41 East 11th Street, 7th Floor, New York, NY 10003-4602. (212) 998-9650.
Program Website
Director of the Program: Professor Amkpa
Associate Director of the Program: Robert Hinton
Director of Undergraduate Studies: Professor Dillard
The Program in Africana Studies, which is administered by the Department of Social and Cultural Analysis, offers a wide range of courses on black experiences throughout the Diaspora—including Africa, the Caribbean and South America, Europe, and the United States—from a variety of disciplinary and interdisciplinary approaches. The program maintains particular strengths in Pan-African history and thought and black urban studies. Pan-African history and thought incorporates the study of such literary and political movements as abolitionism, the Harlem Renaissance, Garveyism, the Negritude movement, black consciousness, and black feminism.
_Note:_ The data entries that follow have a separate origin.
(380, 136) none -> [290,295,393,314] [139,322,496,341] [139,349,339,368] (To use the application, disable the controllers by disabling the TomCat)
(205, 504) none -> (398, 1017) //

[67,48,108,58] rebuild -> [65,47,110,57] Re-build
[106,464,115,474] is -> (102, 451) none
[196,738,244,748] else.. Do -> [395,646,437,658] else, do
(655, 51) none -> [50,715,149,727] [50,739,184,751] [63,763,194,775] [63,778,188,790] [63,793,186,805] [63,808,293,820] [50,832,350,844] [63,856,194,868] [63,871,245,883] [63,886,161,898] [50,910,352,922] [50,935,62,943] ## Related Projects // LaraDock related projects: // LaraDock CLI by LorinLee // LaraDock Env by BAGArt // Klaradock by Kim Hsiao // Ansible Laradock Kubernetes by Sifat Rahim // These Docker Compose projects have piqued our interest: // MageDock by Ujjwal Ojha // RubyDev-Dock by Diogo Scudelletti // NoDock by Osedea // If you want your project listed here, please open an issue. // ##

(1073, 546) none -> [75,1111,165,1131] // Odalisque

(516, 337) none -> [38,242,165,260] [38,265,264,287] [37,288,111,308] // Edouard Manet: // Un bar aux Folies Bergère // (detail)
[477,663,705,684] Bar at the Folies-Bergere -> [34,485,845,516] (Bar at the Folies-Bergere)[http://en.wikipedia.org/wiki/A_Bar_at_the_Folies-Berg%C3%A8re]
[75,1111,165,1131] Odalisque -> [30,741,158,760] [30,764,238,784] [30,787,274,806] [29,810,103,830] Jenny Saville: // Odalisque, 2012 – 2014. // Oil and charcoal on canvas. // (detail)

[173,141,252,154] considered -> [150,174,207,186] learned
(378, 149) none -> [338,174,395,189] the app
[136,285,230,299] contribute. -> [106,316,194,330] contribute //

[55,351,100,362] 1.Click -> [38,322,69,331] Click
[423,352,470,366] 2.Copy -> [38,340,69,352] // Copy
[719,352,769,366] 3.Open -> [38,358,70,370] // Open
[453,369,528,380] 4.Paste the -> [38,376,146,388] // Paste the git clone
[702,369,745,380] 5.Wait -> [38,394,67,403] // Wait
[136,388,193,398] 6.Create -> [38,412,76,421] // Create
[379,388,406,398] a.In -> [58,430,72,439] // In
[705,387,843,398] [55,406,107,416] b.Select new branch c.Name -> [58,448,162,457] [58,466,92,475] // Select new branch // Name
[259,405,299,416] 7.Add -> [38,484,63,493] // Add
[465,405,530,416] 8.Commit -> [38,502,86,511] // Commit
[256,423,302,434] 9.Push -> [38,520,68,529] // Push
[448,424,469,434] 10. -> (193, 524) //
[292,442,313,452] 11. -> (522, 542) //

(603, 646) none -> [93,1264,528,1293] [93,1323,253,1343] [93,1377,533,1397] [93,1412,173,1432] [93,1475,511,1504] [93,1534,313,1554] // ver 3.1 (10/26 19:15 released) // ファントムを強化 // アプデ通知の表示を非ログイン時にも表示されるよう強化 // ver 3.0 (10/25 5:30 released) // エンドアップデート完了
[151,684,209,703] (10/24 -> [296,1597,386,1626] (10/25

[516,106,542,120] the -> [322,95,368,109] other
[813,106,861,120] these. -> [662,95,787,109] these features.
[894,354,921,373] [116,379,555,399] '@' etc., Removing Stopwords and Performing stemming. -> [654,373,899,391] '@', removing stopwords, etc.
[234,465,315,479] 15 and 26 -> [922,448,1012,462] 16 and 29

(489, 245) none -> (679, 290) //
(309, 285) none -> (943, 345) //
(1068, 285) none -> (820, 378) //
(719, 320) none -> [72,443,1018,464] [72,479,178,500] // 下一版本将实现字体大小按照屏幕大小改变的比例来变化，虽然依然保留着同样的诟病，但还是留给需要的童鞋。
Courses deal not only with the rise of such movements, but also with the social, economic, and political dynamics of slavery, colonialism, segregation, and post-colonialism that provided the impetus and backdrop of political struggle and cultural production. Black urban studies focuses on the analysis of black peoples’ relations to a wide range of social, cultural, political, and municipal institutions, from museums and public parks to music and sports industries, the mass media, the police, and public schools. Courses also explore patterns of black migration and black ethnic identities, creolization, black cultural production, and questions of class, gender, and sexuality within black communities as well as relationships with other ethnic communities.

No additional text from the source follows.